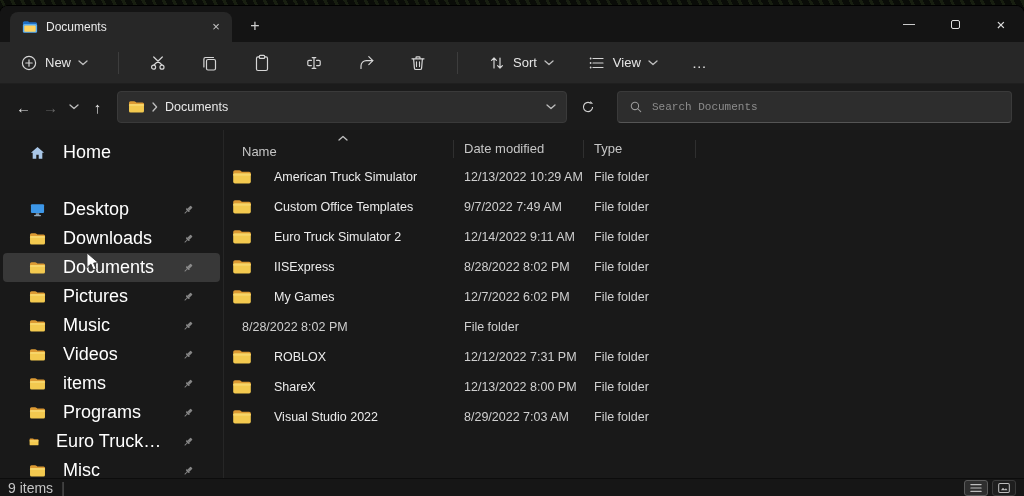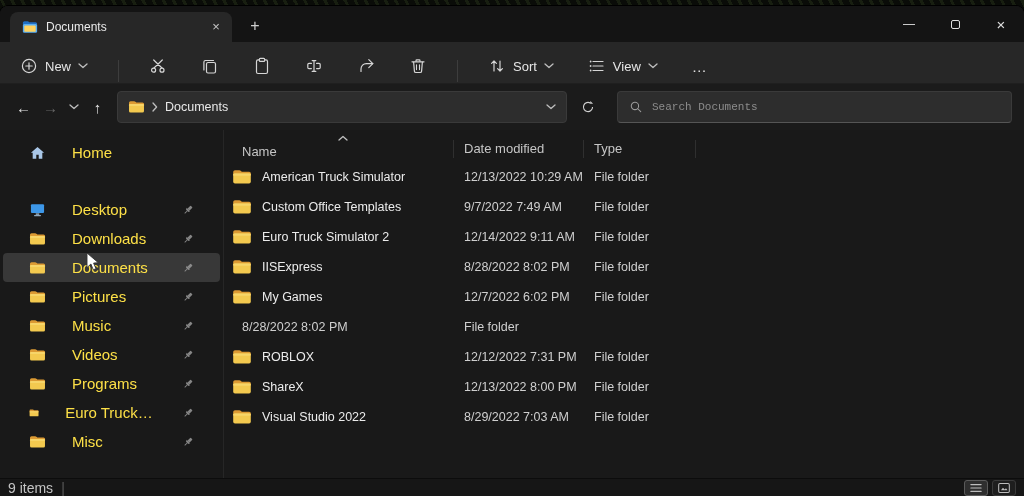--- a/index.html
+++ b/index.html
@@ -25,7 +25,7 @@
   .max-box{width:9px;height:9px;border:1px solid #e0e0e0;border-radius:2px;display:block}
 
   
-  .toolbar{height:42px;background:#272727;display:flex;align-items:flex-end;padding:1px 10px;gap:14px;flex:0 0 auto;border-bottom:1px solid #1f1f1f}
+  .toolbar{height:42px;background:#272727;display:flex;align-items:center;padding:8px 10px;gap:14px;flex:0 0 auto;border-bottom:1px solid #1f1f1f}
   .tbtn{display:flex;align-items:center;gap:7px;height:32px;padding:0 10px;border:0;border-radius:5px;background:transparent;color:#e6e6e6;font-size:13px}
   .icon-btn{width:38px;justify-content:center;padding:0}
   .tb-sep{width:1px;height:22px;background:#3d3d3d;margin:0 6px}

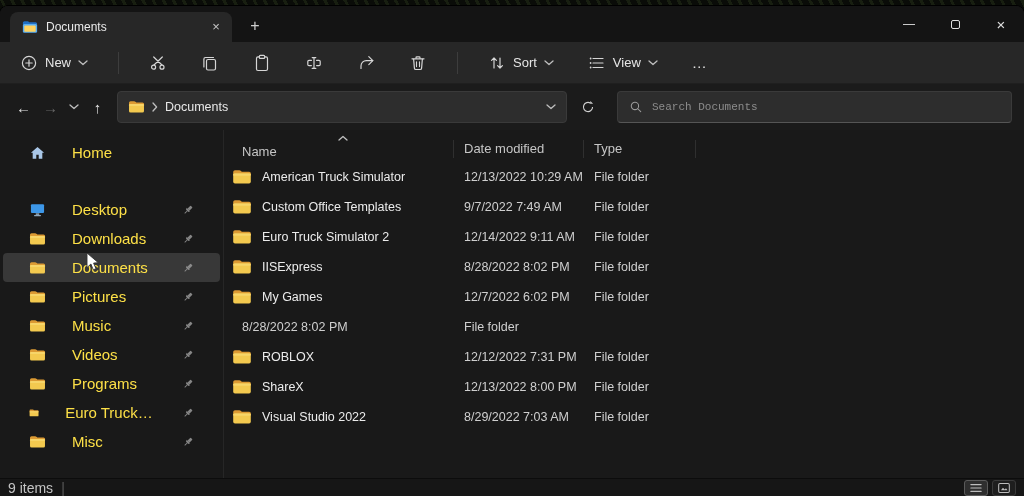--- a/index.html
+++ b/index.html
@@ -51,8 +51,8 @@
   
   .main{flex:1;display:flex;min-height:0}
   .sidebar{width:224px;flex:0 0 224px;border-right:1px solid #262626;padding-top:8px;overflow:hidden}
-  .side-item{height:29px;margin:0 3px;border-radius:4px;display:flex;align-items:center;gap:26px;
-    padding:0 8px 0 26px;color:#fde047;font-size:15px;white-space:nowrap}
+  .side-item{height:29px;margin:0 3px;border-radius:4px;display:flex;align-items:center;gap:17px;
+    padding:0 8px 0 26px;color:#ffffff;font-size:18px;white-space:nowrap}
   .side-item.selected{background:#383838}
   .side-sep{height:28px}
   .side-label{overflow:hidden;text-overflow:ellipsis}

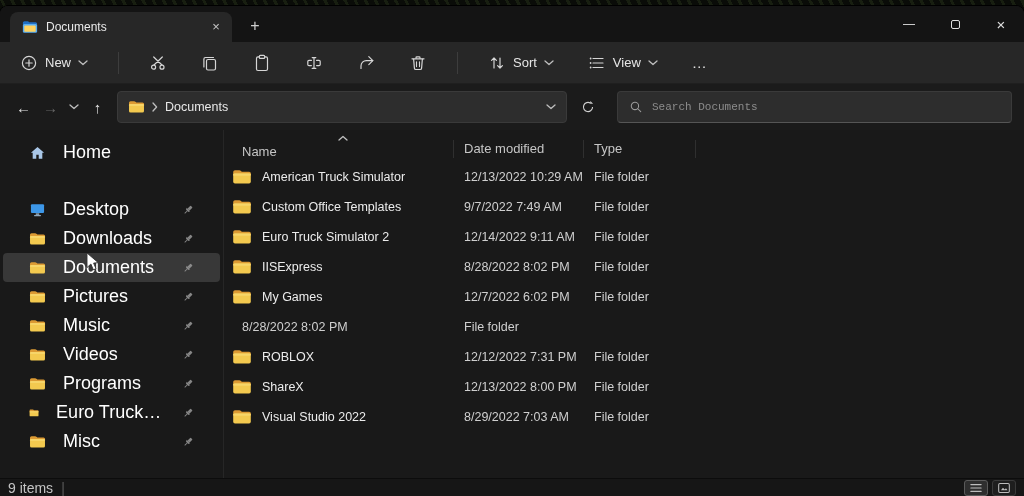--- a/index.html
+++ b/index.html
@@ -66,7 +66,7 @@
   .hlabel{margin-top:6px}
   .file-row{display:grid;grid-template-columns:222px 130px 112px 80px;height:30px;align-items:center;border-radius:4px;font-size:12.5px;color:#cfcfcf}
   .cell{padding-left:10px;white-space:nowrap;overflow:hidden;text-overflow:ellipsis}
-  .cell.name{display:flex;align-items:center;gap:10px;color:#ececec;padding-left:0}
+  .cell.name{display:flex;align-items:center;gap:22px;color:#ececec;padding-left:0}
 
   
   .statusbar{height:18px;background:#161616;border-top:1px solid #0c0c0c;display:flex;align-items:center;padding:0 8px;gap:8px;

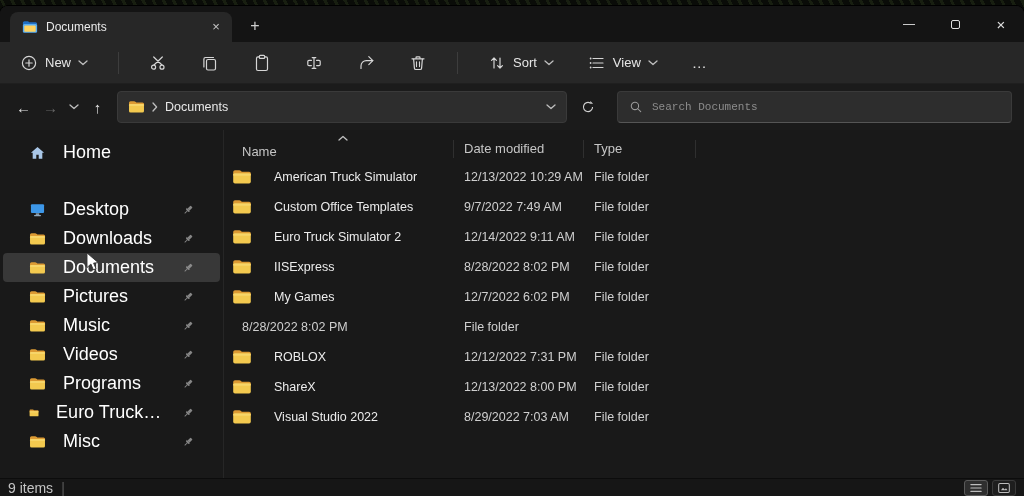--- a/index.html
+++ b/index.html
@@ -372,6 +372,15 @@
           <svg class="ic17" viewBox="0 0 20 16">
               <use href="#i-folder"></use>
             </svg>
+          <span class="side-label">items</span>
+          <svg class="ic12 pin">
+              <use href="#i-pin"></use>
+            </svg>
+        </div>
+        <div class="side-item">
+          <svg class="ic17" viewBox="0 0 20 16">
+              <use href="#i-folder"></use>
+            </svg>
           <span class="side-label">Programs</span>
           <svg class="ic12 pin">
               <use href="#i-pin"></use>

================

Activity: Looking at the material above, state the number of lines that contain the word "white". Give nothing but that number.

Response to this task: 3